Onların ilim ve tekniğini alacağız derken, inanç ve adetlerini çağdaşlık adı altında memleketimize getirdiler. Onlar da zaten bunun için gayret ediyorlardı. Çünkü artık, Müslüman Türk'ü savaş meydanlarında yenemeyeceklerini çok iyi anlamışlardı.

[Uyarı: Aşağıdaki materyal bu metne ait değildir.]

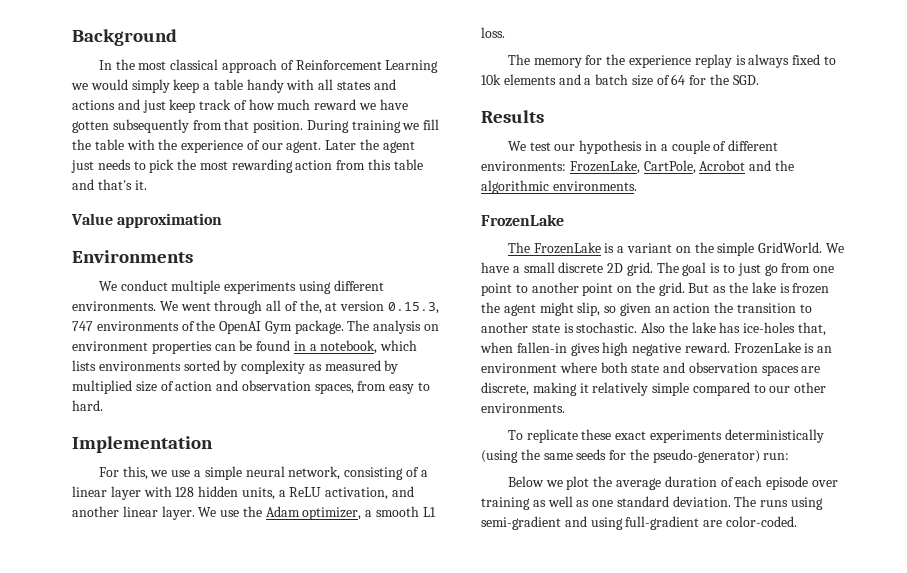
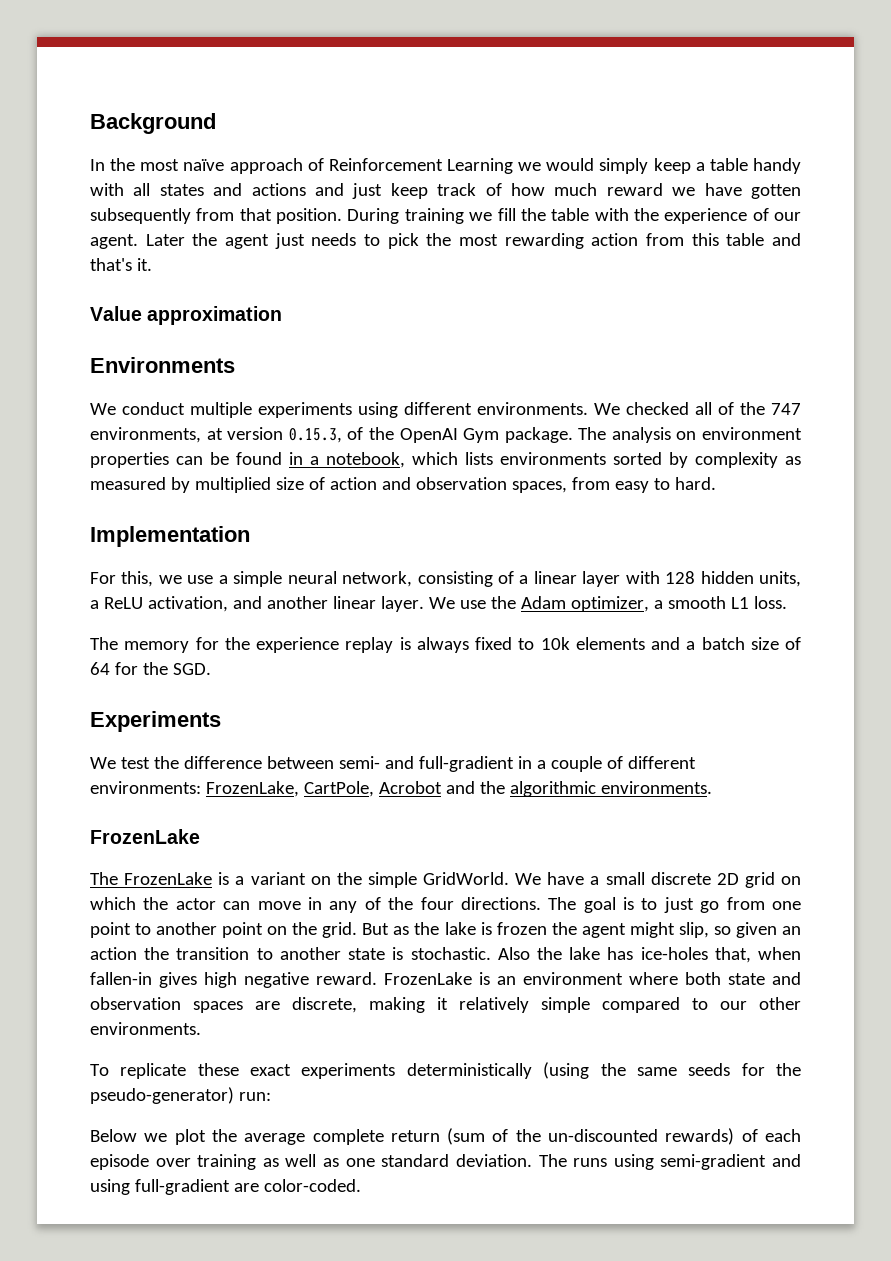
[170,59,219,70] classical -> [183,159,225,171] naïve
[180,300,322,314] went through all of the, -> [626,402,801,415] [90,427,201,443] checked all of the 747 environments,
[72,321,179,331] 747 environments -> (342, 435) none
[481,110,544,123] Results -> [90,711,221,732] Experiments
[554,140,643,154] our hypothesis -> [153,756,514,772] the difference between semi- and full-gradient
[626,262,653,276] grid. -> [744,872,801,888] [90,897,541,913] grid on which the actor can move in any of the four directions.
[664,476,717,487] duration -> [312,1128,735,1145] complete return (sum of the un-discounted rewards)

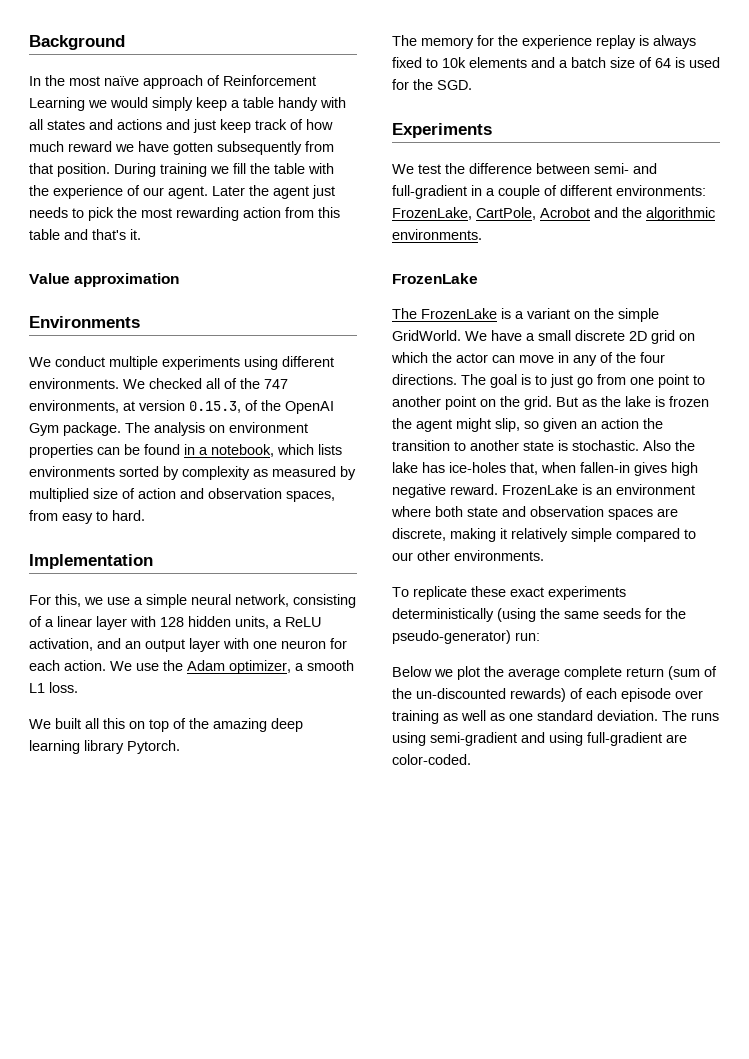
[266,596,424,612] another linear layer. -> [125,638,347,652] [29,660,106,671] an output layer with one neuron for each action.
(787, 602) none -> [29,718,303,732] [29,740,180,754] // We built all this on top of the amazing deep learning library Pytorch.
(110, 668) none -> [675,57,720,68] is used

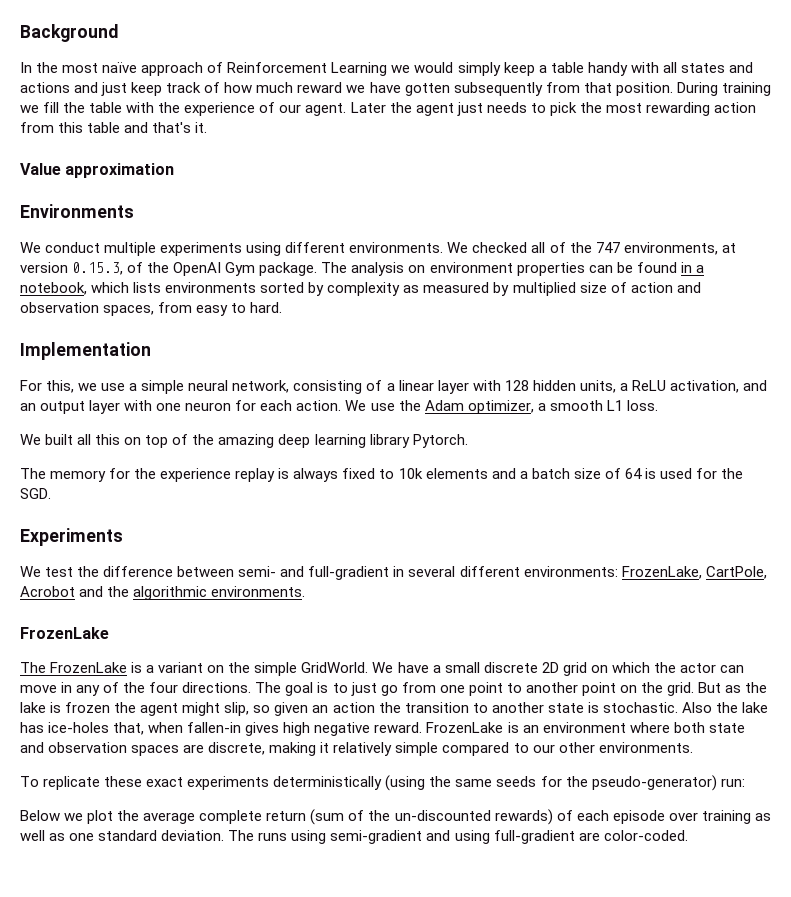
[486,185,557,199] a couple of -> [408,566,456,577] several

Önce bizleri Kur'an ve Sünnet’ten uzaklaştırdılar. Eğer biz yukarıdaki ayeti kerimeyi canlı tutsaydık, bu hatalara düşmezdik. Oradan anlıyoruz ki; biz onların ilmini, fennini, tekniğini alsak, hatta dünya görüşlerine katılsak dahi yine onlar bizi sevmezler. Yine bize düşmandırlar. Onlar ancak kendi dinlerine girildiği zaman dost sayarlar. Allah bundan korusun. Halbuki onların inançlarının ve adetlerinin benimsenmesi, mü'minleri imanından uzaklaştırıp, kâfirlerden yapar:
"-Ey iman edenler! Kendilerine kitap verilenlerden bir guruba uyarsanız, sizi imanınızdan çevirip kâfirler yaparlar." (3 Al-i İmran 100)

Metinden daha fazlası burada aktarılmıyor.